私の耳には、耳の穴以外に、ふたつの穴が開いている。それは耳たぶにある、ピアスをつけるための穴だ。


このふたつの穴は、大学生になった春のある日、母に連れられて行ったクリニックで開けたものだ。

当時、ピアスに興味なんて、これっぽっちもなかった私。
けれど、どうしてもピアスを開けたかった母に誘われ、ほとんど勢いで一緒に開けることにした。

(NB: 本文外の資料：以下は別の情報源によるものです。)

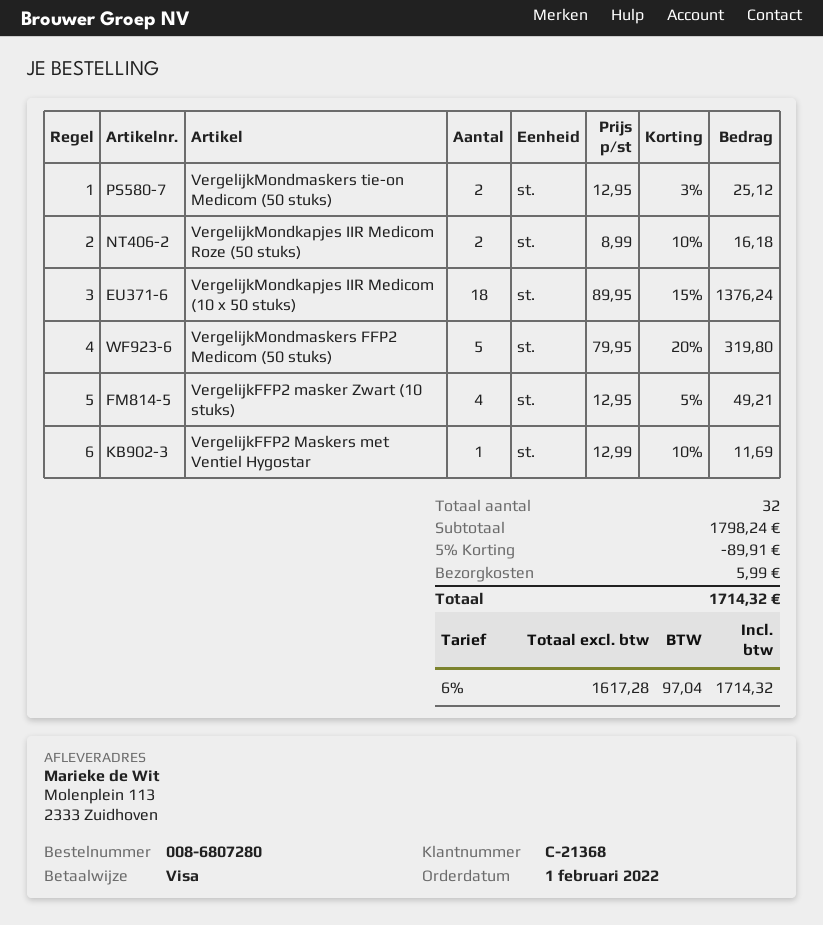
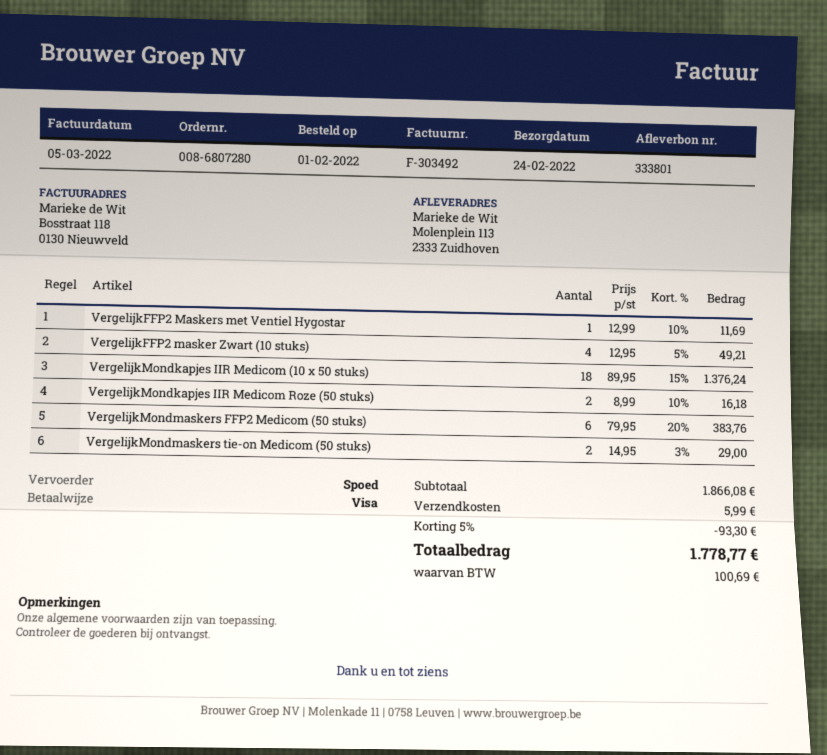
VergelijkMondmaskers tie-on Medicom (50 stuks): 2 x 12.95 - 3% = 25.12 -> 2 x 14.95 - 3% = 29.00
VergelijkMondmaskers FFP2 Medicom (50 stuks): 5 x 79.95 - 20% = 319.80 -> 6 x 79.95 - 20% = 383.76
subtotal: 1798.24 -> 1866.08
discount: 5% = 89.91 -> 5% = 93.30
tax: 97.04 -> 100.69
total: 1714.32 -> 1778.77

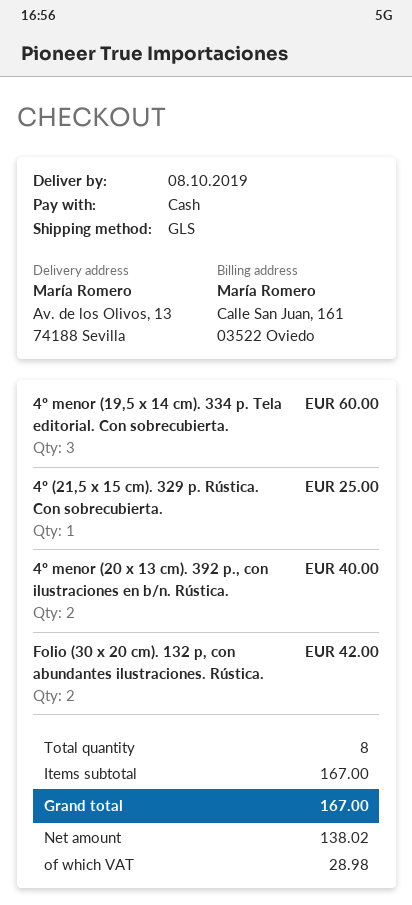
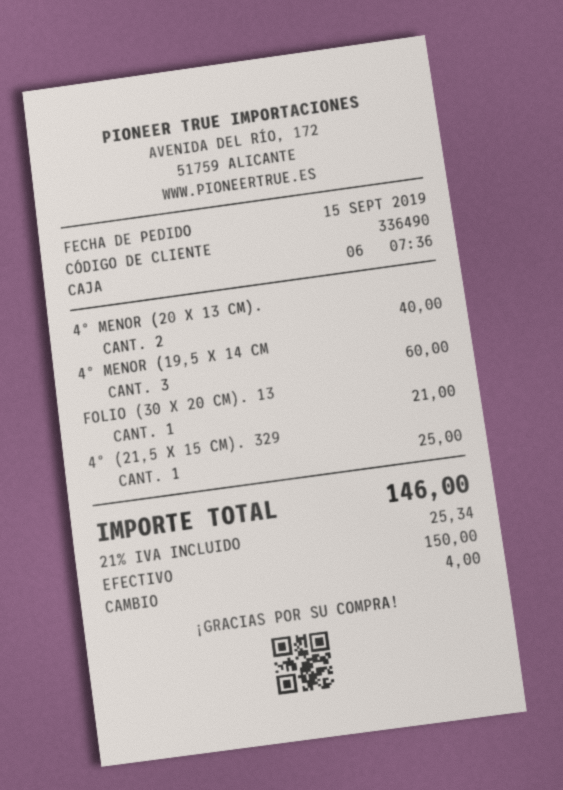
Folio (30 x 20 cm). 132 p, con abundantes ilustraciones. Rústica.: 2 for 42.00 -> 1 for 21.00
tax: 28.98 -> 25.34
total: 167.00 -> 146.00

いざ開けた時は、とにかく耳たぶが痛いというよりも熱くて、ジンジンとした。やっぱり、必要のない穴なんて無理に開けるべきじゃないんだ、と思った。

けれど、ふと隣を見てすぐに思い直した。

だって、隣にいる母が見るからにウキウキと、鏡を片手にとても嬉しそうな、照れくさそうな笑顔をしていたから。
それを見ていたら、それだけで開けてよかったと思えてきたのだ。単純。


そうして私の耳にできた、ふたつの穴。
今でも休みの日には、その日の服装や気分に合わせて、ピアスをつけている。

母に誘われなければ、おそらく開けなかっただろう、ふたつの穴。
母とお揃いの、ふたつの穴。

今となれば、これも悪くないなぁと思う。
そしていつかおばあちゃんになっても、きれいな色のピアスをつけて、耳のおしゃれを楽しめたらいいなぁと思っている。